Disfrazando el desprecio

Por Marcelo Contreras

A pesar de su categoría internacional, como un referente entre los más grandes eventos musicales de Hispanoamérica por más de seis décadas, el festival de Viña del Mar irradia, de tanto en tanto, cierto provincianismo; señales reveladoras de que en este contexto interconectado e instantáneo en el que vivimos, Chile expone su condición isleña con lecturas toscas.

Inolvidable la reacción furibunda de la prensa, por ejemplo, ante la visita de The Police, en 1982, distinguidos con el premio limón ante una prensa desfasada, incapaz de descifrar a la banda más grande de la Tierra en ese momento. El guitarrista Andy Summers lo dijo en su autobiografía El tren que no perdí (2006): el paso por Chile fue el peor en la carrera del trío. En 1991, un diario tituló “Please no more” ante el debut de Faith No More, una de las instituciones rock indiscutidas de los noventa y que, con el correr de los años, urdió una cercana relación con el país mediante numerosas visitas.
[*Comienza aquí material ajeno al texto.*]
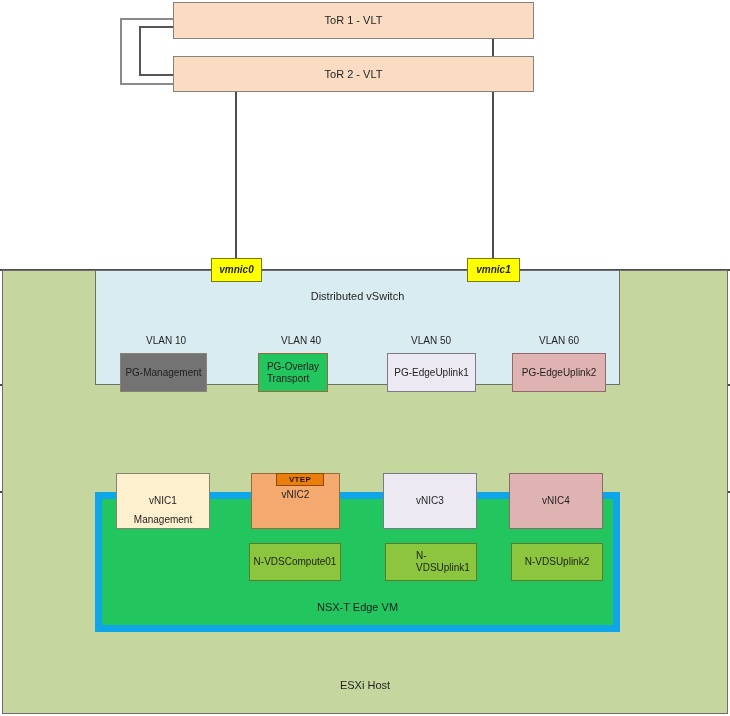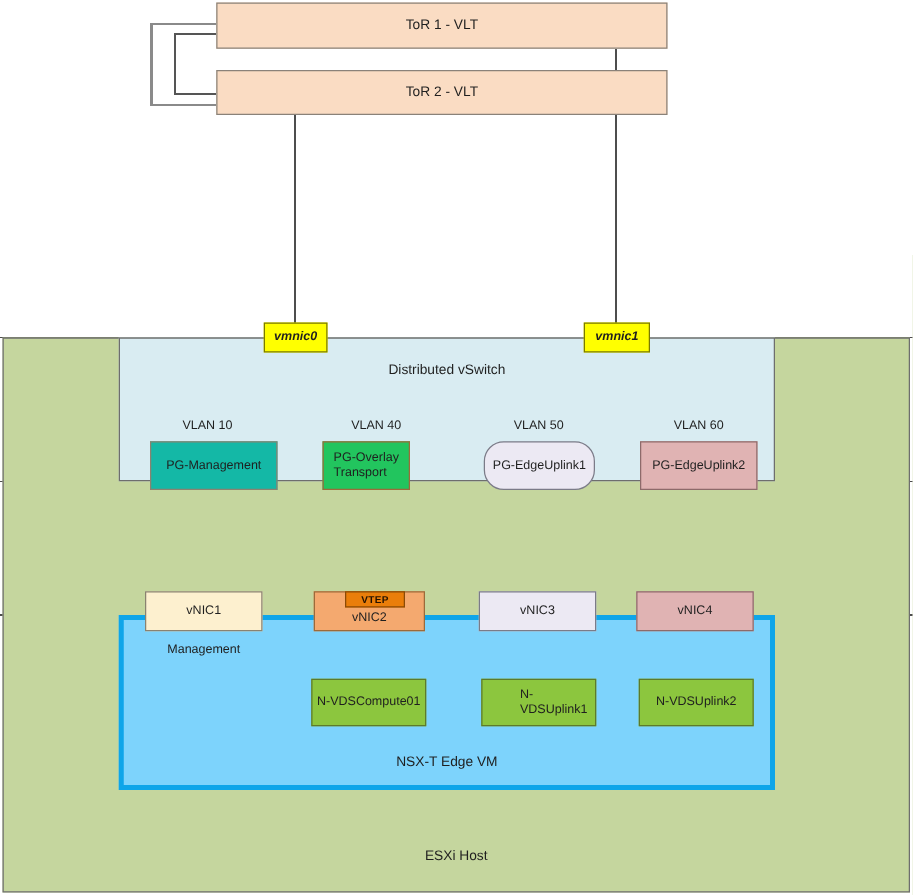--- a/index.html
+++ b/index.html
@@ -113,7 +113,7 @@
 
   
   .pg { font-size: 10px; height: 39px; top: 353px; }
-  #pg-management   { left: 120px; width: 102px;  background: #14b8a6; border-color: #8a8270; }
+  #pg-management   { left: 120px; width: 87px;  background: #737373; border-color: #8a8270; }
   #pg-overlay      { left: 258px; width: 70px;  background: #22c55e; border-color: #9c6a3a; }
   #pg-edgeuplink1  { left: 387px; width: 89px;  background: #ece9f3; border-color: #7b7b88; border-radius: 16px; }
   #pg-edgeuplink2  { left: 512px; width: 94px;  background: #e0b3b3; border-color: #8d6a6a; }

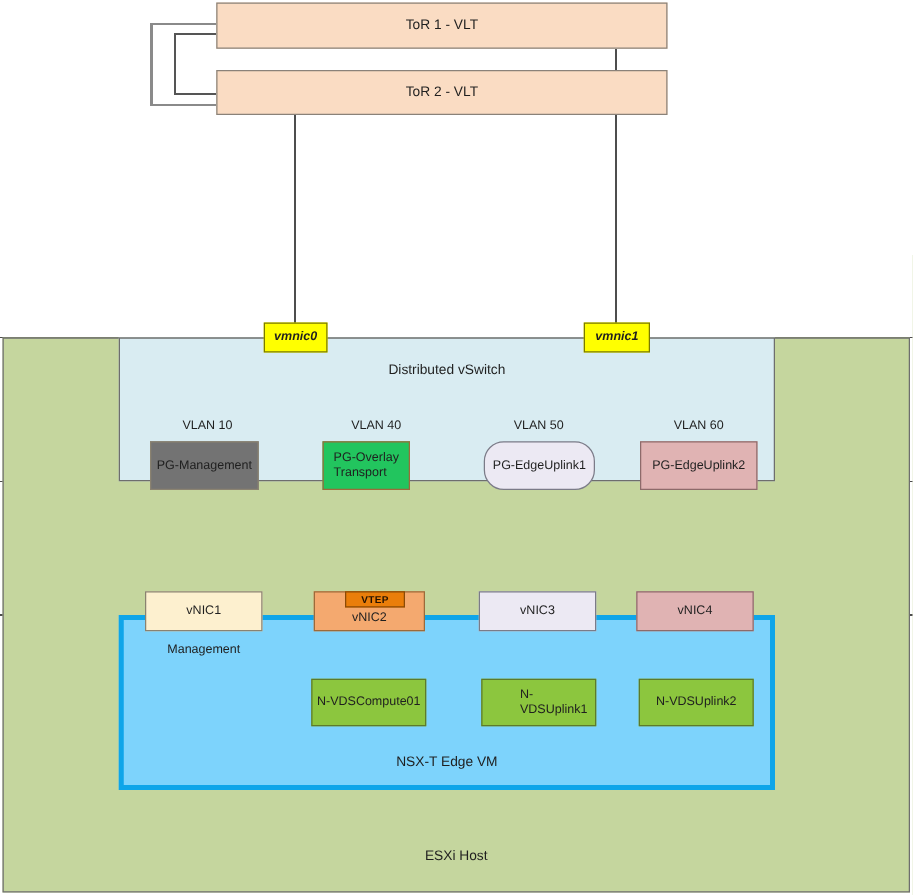--- a/index.html
+++ b/index.html
@@ -115,7 +115,7 @@
   .pg { font-size: 10px; height: 39px; top: 353px; }
   #pg-management   { left: 120px; width: 87px;  background: #737373; border-color: #8a8270; }
   #pg-overlay      { left: 258px; width: 70px;  background: #22c55e; border-color: #9c6a3a; }
-  #pg-edgeuplink1  { left: 387px; width: 89px;  background: #ece9f3; border-color: #7b7b88; border-radius: 16px; }
+  #pg-edgeuplink1  { left: 387px; width: 89px;  background: #ece9f3; border-color: #7b7b88; }
   #pg-edgeuplink2  { left: 512px; width: 94px;  background: #e0b3b3; border-color: #8d6a6a; }
 
   

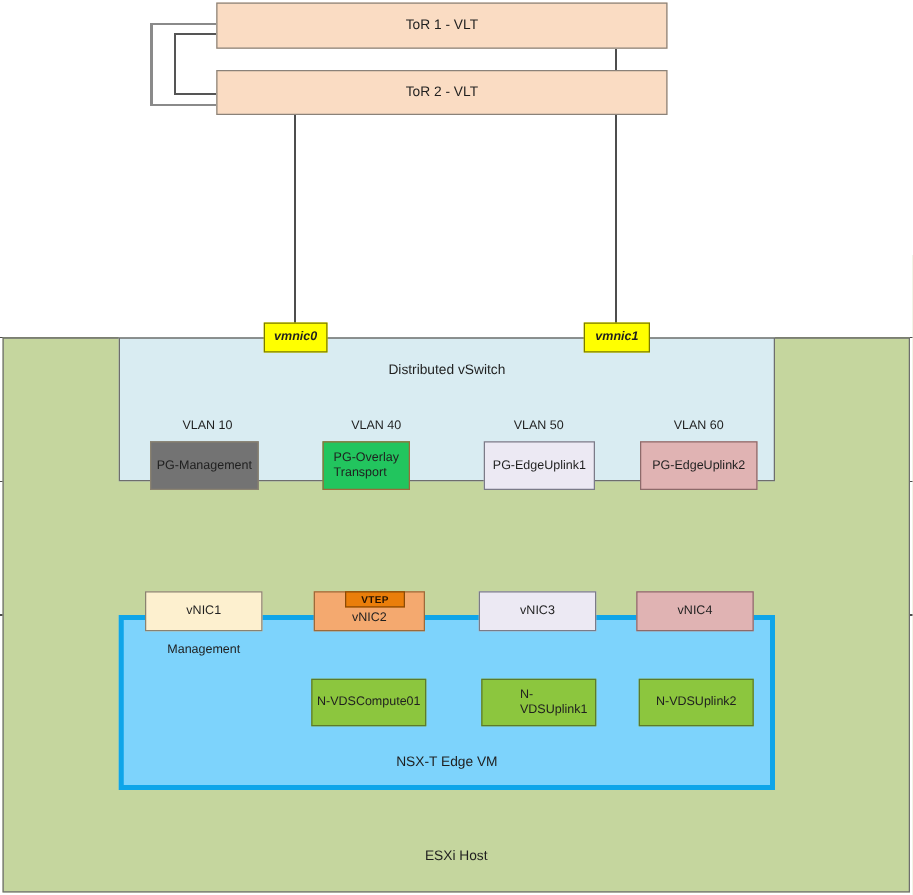--- a/index.html
+++ b/index.html
@@ -119,7 +119,7 @@
   #pg-edgeuplink2  { left: 512px; width: 94px;  background: #e0b3b3; border-color: #8d6a6a; }
 
   
-  .vnic { font-size: 10px; height: 32px; top: 473px; }
+  .vnic { font-size: 10px; height: 56px; top: 473px; }
   #vnic1 { left: 116px; width: 94px; background: #fdf0cf; border-color: #8a8270; }
   #vnic2 { left: 251px; width: 89px; background: #f4a96f; border-color: #9c6a3a; }
   #vnic3 { left: 383px; width: 94px; background: #ece9f3; border-color: #7b7b88; }

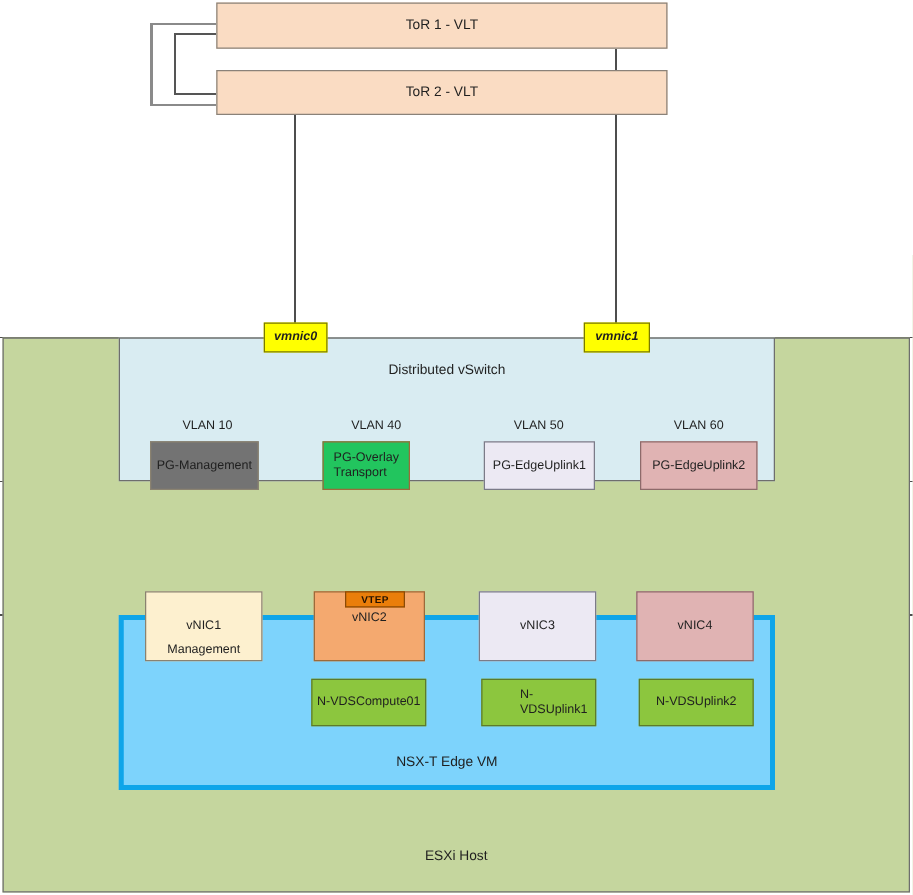--- a/index.html
+++ b/index.html
@@ -78,8 +78,8 @@
     left: 95px; top: 492px;
     width: 525px; height: 140px;
     box-sizing: border-box;
-    background: #7dd3fc;
-    border: 4px solid #0ea5e9;
+    background: #22c55e;
+    border: 7px solid #0ea5e9;
   }
   #edge-vm-label {
     position: absolute;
Durante este verano, “el festival de festivales”, como se autodefine el certamen, ha sido noticia nacional e internacional por el intento de veto a la presencia del mexicano Peso Pluma (24), el campeón de los corridos tumbados. Calificado como promotor de la narcocultura por parte del columnista Alberto Mayol, para el sociólogo resulta inaceptable que un evento con dinero público acoja a un artista con esas características.

Lo primero es que el festival no se hace con aportes estatales. Lo segundo es la señal emitida al intentar prohibir a un artista que figuró en la mayoría de los listados, con lo mejor del pop en 2023 a nivel global. Si bien la organización aclaró rápidamente que no habría veto alguno, TVN insistió en su cuestionamiento.

Lo cierto es que el festival de Viña no está en posición de perder la energía del público juvenil. Dar un portazo a una gran estrella bajo acusaciones discutibles —atacar al narcotráfico por un cantante semeja una raya en el agua—, abre las puertas para futuras cancelaciones por arbitrariedades elitistas que, en el fondo, no ocultan su desprecio por las expresiones populares.

Aquellas opiniones a favor de la descalificación del urbano se estrellan contra la historia. Basta recordar lo que la generación del tango, del bolero y de las grandes orquestas opinaba del rock.